## YOUR TASK
Please check every line of the listing for "font" and copy each line where it is found.

## RECORDS SHOWN

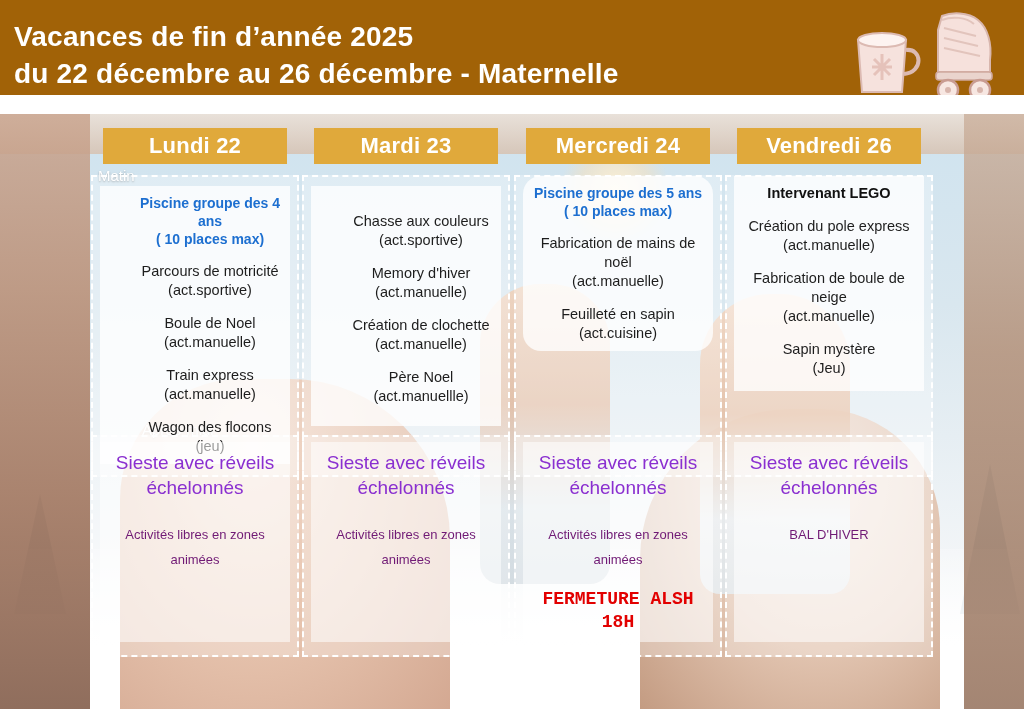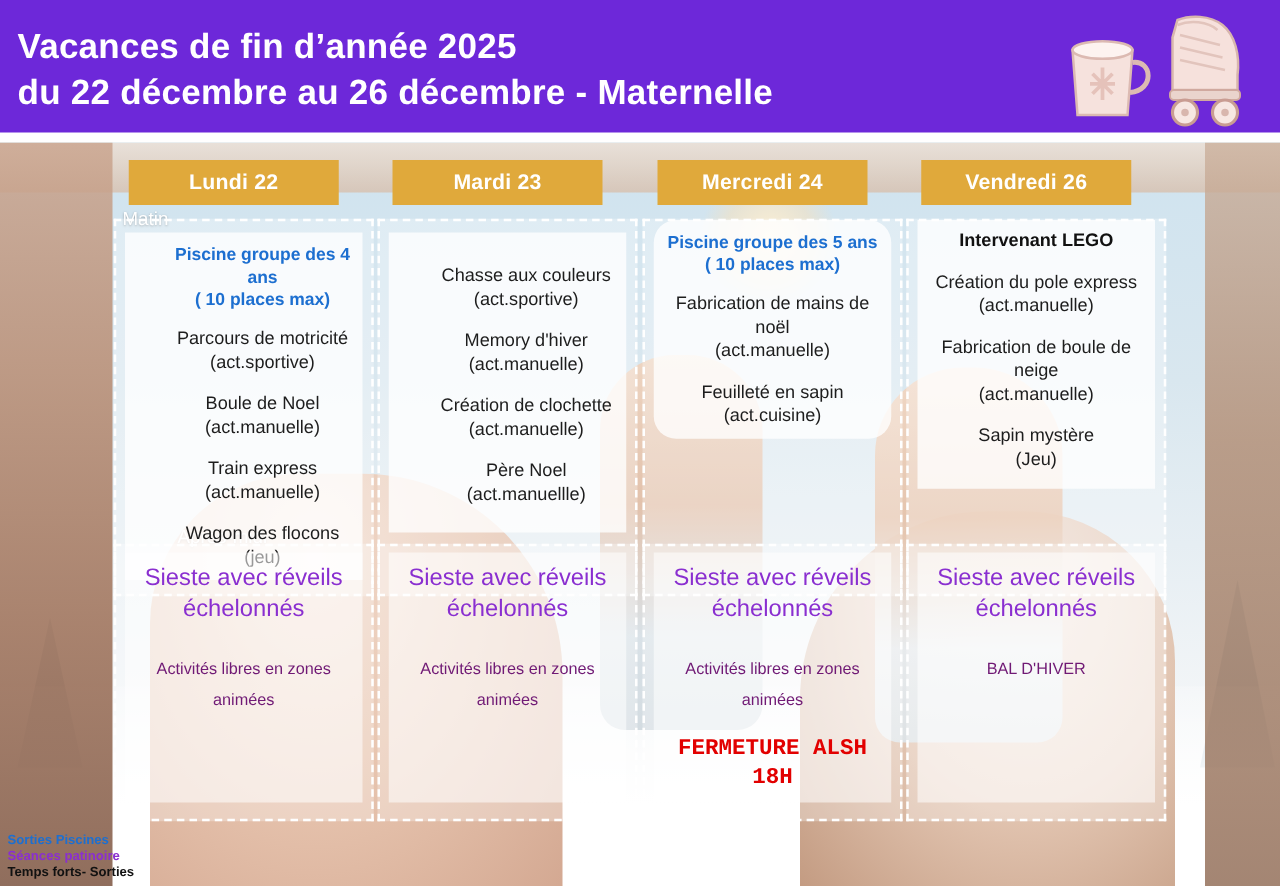--- a/index.html
+++ b/index.html
@@ -25,8 +25,8 @@
     position: absolute;
     left: 0; top: 0;
     width: 1024px;
-    height: 106px;
-    background: #6d28d9;
+    height: 95px;
+    background: #a16207;
     overflow: hidden;
   }
   .header-title {

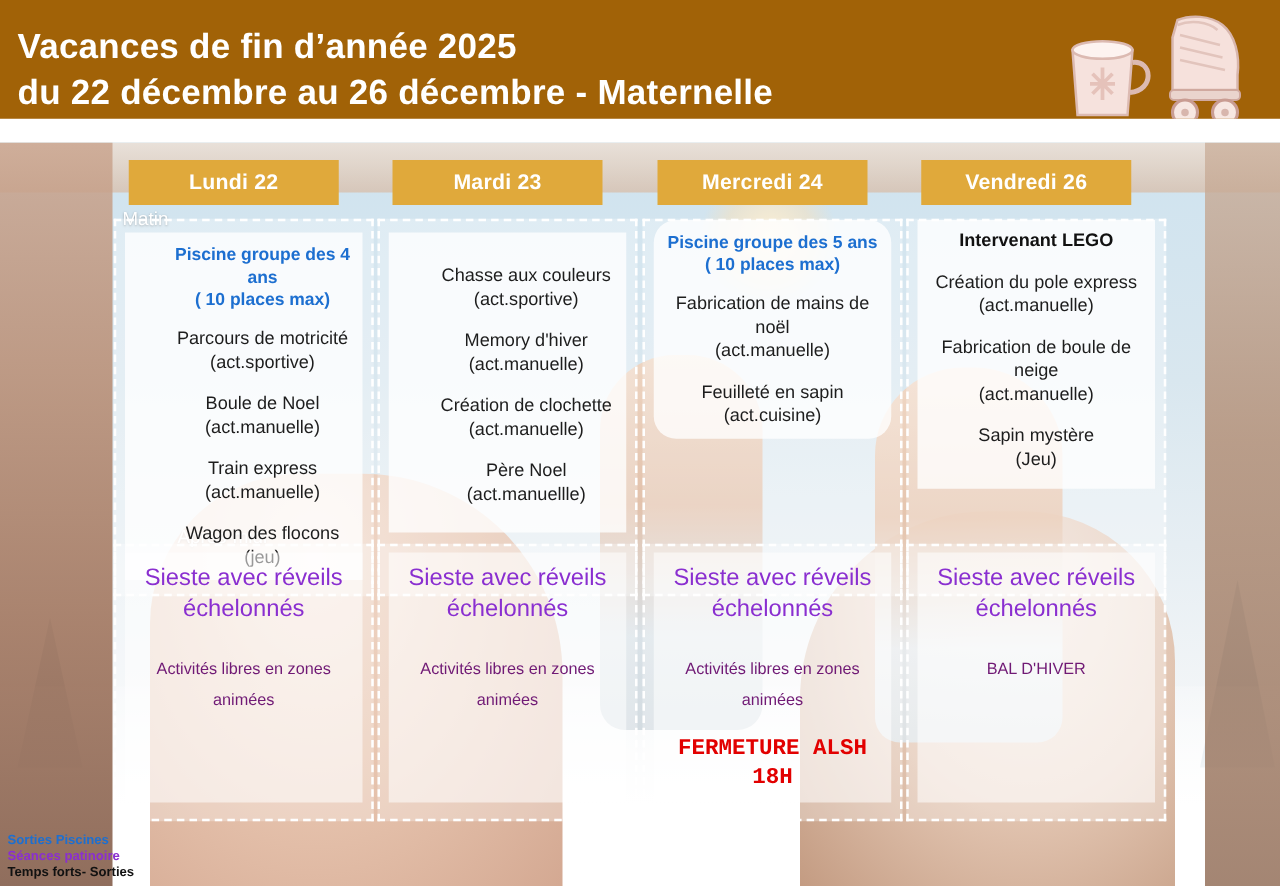--- a/index.html
+++ b/index.html
@@ -148,11 +148,11 @@
     position: absolute;
     top: 14px;
     height: 36px;
-    width: 168px;
+    width: 184px;
     left: 15px;
     background: #e0a93b;
     color: #ffffff;
-    font-size: 17px;
+    font-size: 22px;
     font-weight: bold;
     display: flex;
     align-items: center;

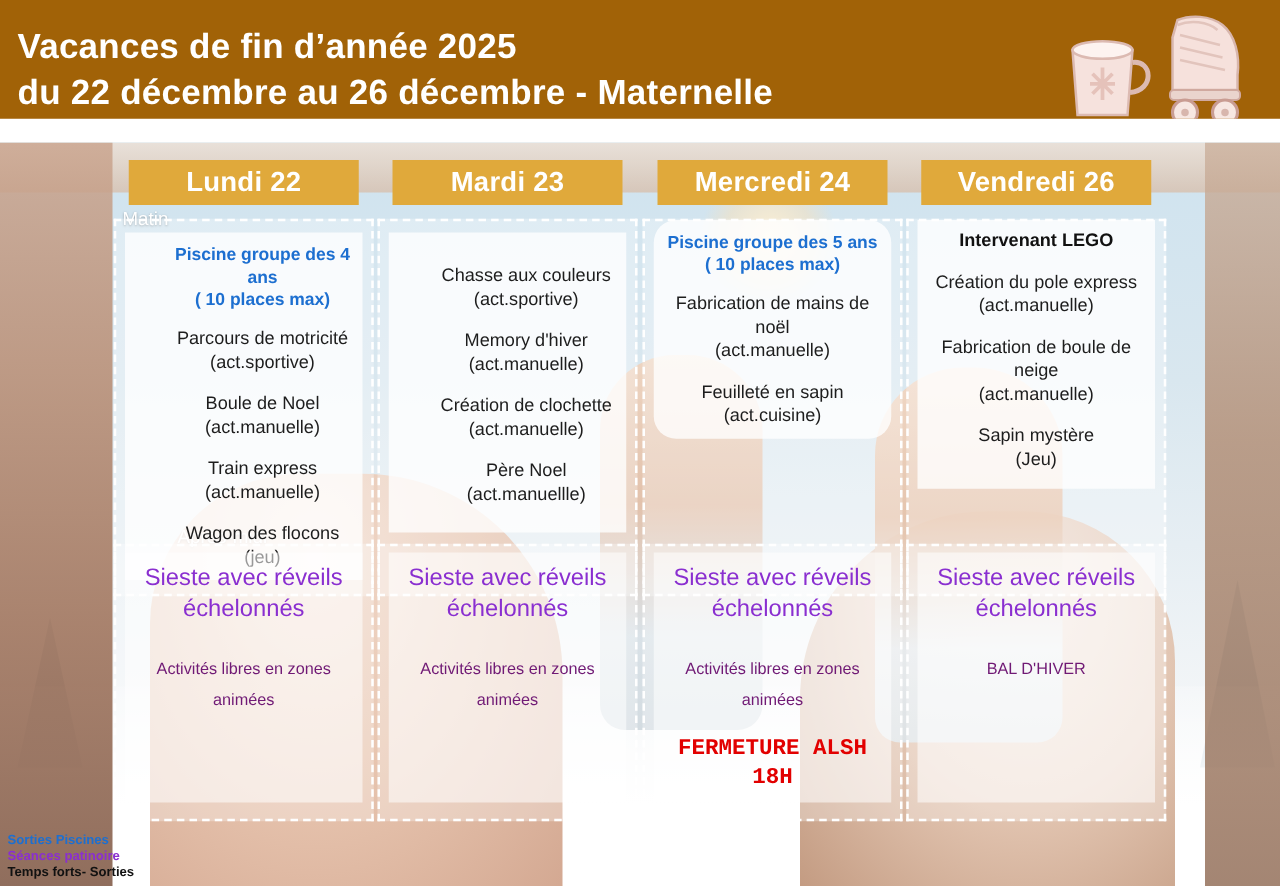--- a/index.html
+++ b/index.html
@@ -398,11 +398,6 @@
     </div>
   </div>
 
-  <div class="legend">
-    <div class="l1">Sorties Piscines</div>
-    <div class="l2">Séances patinoire</div>
-    <div class="l3">Temps forts- Sorties</div>
-  </div>
 
 </div>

## RESULT OF THIS EXERCISE
-    font-size: 17px;
+    font-size: 22px;
     font-weight: bold;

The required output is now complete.